We drank our champagne. He was practiced at putting the awestruck at ease, asking where we went to college, did we like it, what we studied, and were we enjoying Havana? He listened intently to our replies. I forget to ask about D. H. Lawrence, but I did mention J. D. Salinger. He said Salinger was working on The Catcher in the Rye during World War II when they met. Perhaps incorrectly, I sensed he didn’t care for the book. I wanted to weigh in with my own negative opinion, but thought better of it.
The bottle of champagne was too soon empty and it was time to consider leaving. I asked him if we could have his autograph and he fished out a small notebook from his clean, white guayabera shirt. Would he mind signing mine and include his mailing address? He looked at me, a trifle irritated, but still did a careful printing of the mailing portion. He then surprised us.
“How about a tour of the house before you go?”
We walked past more walls of mounted animal trophies, some of which appeared western American in origin.
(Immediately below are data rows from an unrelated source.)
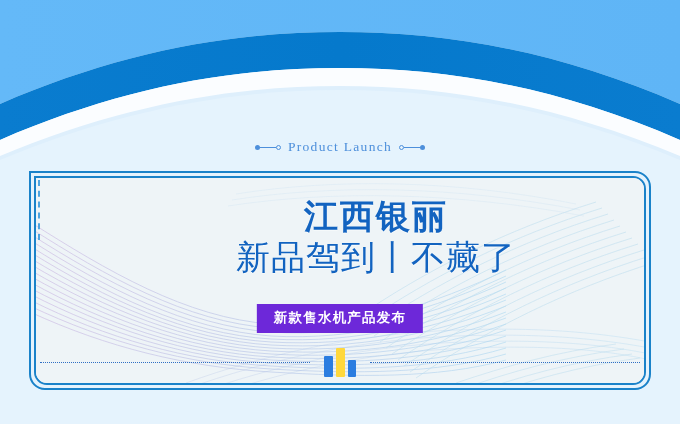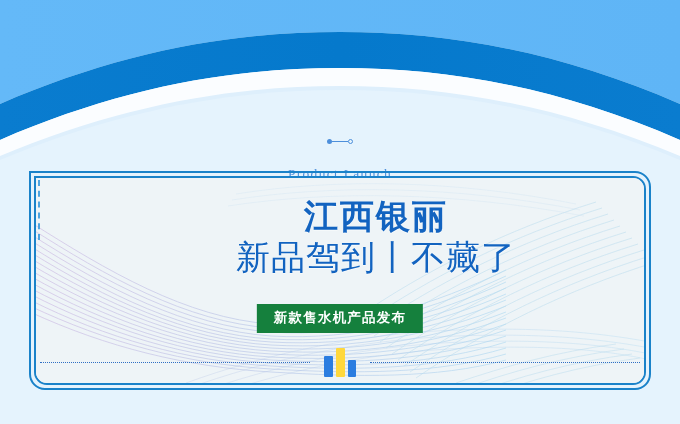--- a/index.html
+++ b/index.html
@@ -10,23 +10,22 @@
   }
   #poster{position:relative;width:680px;height:424px;overflow:hidden;background:#deeffc;}
 
   
   .layer{position:absolute;left:0;top:0;width:680px;height:424px;}
   .layer svg{display:block;}
 
   
   #kicker{
     position:absolute;left:0;top:139px;width:680px;
-    display:flex;align-items:center;justify-content:center;gap:22px;
+    display:flex;align-items:center;justify-content:center;gap:7px;
     pointer-events:none;
-    flex-direction:column;
   }
   #kicker .orn{display:flex;align-items:center;gap:0;}
   .dot-sm{width:5px;height:5px;border-radius:50%;background:#4d8fdb;}
   .ring-sm{width:5px;height:5px;border-radius:50%;border:1px solid #4d8fdb;box-sizing:border-box;background:transparent;}
   .bar-sm{width:16px;height:1px;background:#4d8fdb;}
   #kicker-text{
     font-family:"Liberation Serif","DejaVu Serif",serif;
     font-size:13.5px;color:#4d8fdb;letter-spacing:1.3px;white-space:nowrap;
   }
 
@@ -68,21 +67,21 @@
   }
   #title-l2{
     font-size:34px;font-weight:normal;color:#1263c0;
     letter-spacing:1px;line-height:42px;
     text-shadow:0 1px 0 rgba(255,255,255,.55);
   }
 
   
   #badge{
     position:absolute;left:50%;top:304px;transform:translateX(-50%);
-    background:#15803d;color:#ffffff;
+    background:#6d28d9;color:#ffffff;
     font-size:13.5px;font-weight:bold;letter-spacing:1.2px;
     padding:5px 17px 6px 17px;
     white-space:nowrap;
   }
 
   
   #bottom-row{
     position:absolute;left:40px;top:346px;width:600px;height:32px;
     display:flex;align-items:center;justify-content:center;gap:14px;
   }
We passed more lovely paintings, passed an old Spanish bullfight poster with a 1920s look, passed through the main library with thousands of books, through his writing room where a fierce-looking South African cape buffalo peered down on his vanquisher.
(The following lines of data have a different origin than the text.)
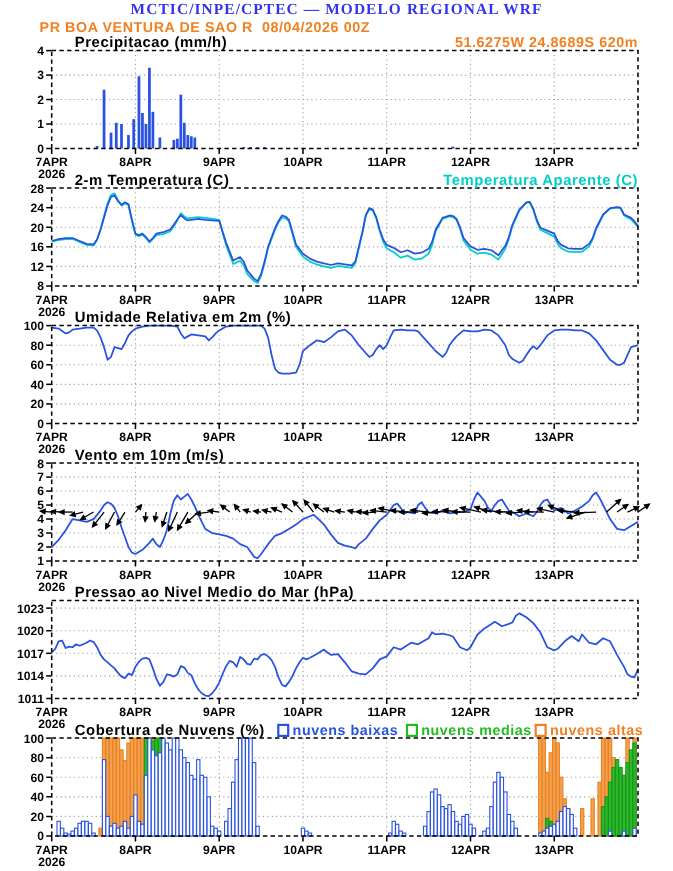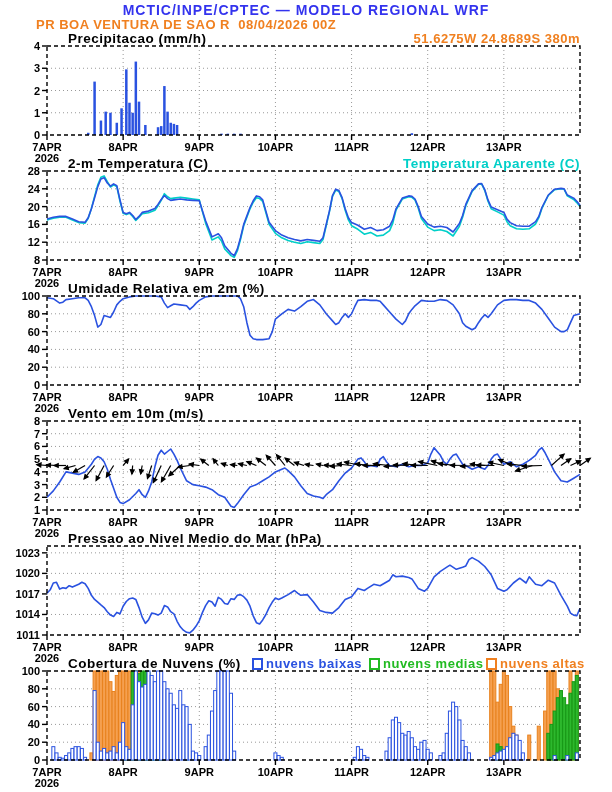--- a/index.html
+++ b/index.html
@@ -1,29 +1,29 @@
 <!DOCTYPE html>
 <html><head>
 <meta charset="utf-8">
 <style>
   html,body{margin:0;padding:0;background:#ffffff;}
   body{width:612px;height:792px;position:relative;font-family:"Liberation Sans",sans-serif;}
   .hdr{position:absolute;font-weight:bold;white-space:pre;}
-  #hdr-title{top:2px;left:0;width:612px;text-align:center;font-size:14px;letter-spacing:1px;}
+  #hdr-title{top:2px;left:0;width:612px;text-align:center;font-size:14px;letter-spacing:1px;font-family:Liberation Serif, serif;}
   #hdr-station{top:17px;left:36px;font-size:13px;letter-spacing:.5px;}
   #hdr-coords{top:31px;left:0;width:580px;text-align:right;font-size:13px;letter-spacing:.5px;}
   #chart{position:absolute;top:0;left:0;}
   #chart text{font-family:"Liberation Sans",sans-serif;font-weight:bold;}
 </style>
 </head>
 <body>
 
 <div class="hdr" id="hdr-title" style="color: rgb(51, 51, 238);">MCTIC/INPE/CPTEC — MODELO REGIONAL WRF</div>
 <div class="hdr" id="hdr-station" style="color: rgb(240, 128, 32);">PR BOA VENTURA DE SAO R  08/04/2026 00Z</div>
-<div class="hdr" id="hdr-coords" style="color: rgb(240, 128, 32);">51.6275W 24.8689S 380m</div>
+<div class="hdr" id="hdr-coords" style="color: rgb(240, 128, 32);">51.6275W 24.8689S 620m</div>
 
 <svg id="chart" width="612" height="792" viewBox="0 0 612 792">
     <g>
       <line x1="123.14285714285714" y1="46" x2="123.14285714285714" y2="135" stroke="#999999" stroke-width="1" stroke-dasharray="1,3"></line>
       <line x1="199.28571428571428" y1="46" x2="199.28571428571428" y2="135" stroke="#999999" stroke-width="1" stroke-dasharray="1,3"></line>
       <line x1="275.42857142857144" y1="46" x2="275.42857142857144" y2="135" stroke="#999999" stroke-width="1" stroke-dasharray="1,3"></line>
       <line x1="351.57142857142856" y1="46" x2="351.57142857142856" y2="135" stroke="#999999" stroke-width="1" stroke-dasharray="1,3"></line>
       <line x1="427.7142857142857" y1="46" x2="427.7142857142857" y2="135" stroke="#999999" stroke-width="1" stroke-dasharray="1,3"></line>
       <line x1="503.85714285714283" y1="46" x2="503.85714285714283" y2="135" stroke="#999999" stroke-width="1" stroke-dasharray="1,3"></line>
       <line x1="47" y1="112.75" x2="580" y2="112.75" stroke="#999999" stroke-width="1" stroke-dasharray="1,3"></line>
We continued on through a corridor near the kitchen where quite out of sight of prying eyes hung Joan Miro’s splendid (and valuable) painting “The Farm.” A few more turns and we reached a bedroom with a fully made king-size bed, totally covered with stacks of rubber-banded letters, many with foreign stamps. Many appeared unopened. Each carefully packed pile was about 10 inches high. He pointed and quietly said to me, “As you can see, I get a lot of mail.” (And I got the message.)
“Do you boys have a way to get back to the ship?” We did not. “I’ll have Rene drive you back.” We thanked him for that, and for his wonderful hospitality.
At the doorway I turned and decided to risk one more question. “Sir, would you mind telling us why you changed your mind about our visit?
There was no hesitation. “People were very good to me when I was your age.”
We said goodbye, shook his firm hand and again piled into the back of the big red Chrysler.2 It was a refreshing, breezy ride back to the docks, and Rene enjoyed the opportunity to power the car up to speed – and beyond. “Gracias, Rene!” “Okay, amigos!”
The Hazelwood lay calm and floodlit in the distance. We saluted and asked permission to come aboard. Granted. We went below deck to our bunks in the stifling hot fantail where we compared impressions of this kind and generous man who happened to be one of the world’s greatest writers.
The final, shocking event in July 1961, when Hemingway took his own life, only deepened our appreciation of the privilege given us that special day.
1. Six years later, in 1961, Fidel Castro was firmly in power in Cuba. Luis Torroella was to be captured in a garage just outside Havana’s Ciudad Deportiva Stadium and identified as the as the leader of a group of counterrevolutionaries. He was charged with a plot to assassinate Castro. Bazookas were mounted on a Jeep to be assisted by hand grenades thrown from the sidewalk as Castro was being driven to the stadium. The Castro regime accused the CIA of providing the weapons and masterminding the plot. Luis is believed to have been immediately executed.
2. The car was located in 2011 battered, rusted out, and unrecognizable. Hemingway had bequeathed it to his doctor and good friend when he left Cuba for the last time. The Chrysler had been passed down to the doctor’s son and a line of subsequent owners until it was derelict and abandoned. It is now at the Museo de Hemingway awaiting restoration.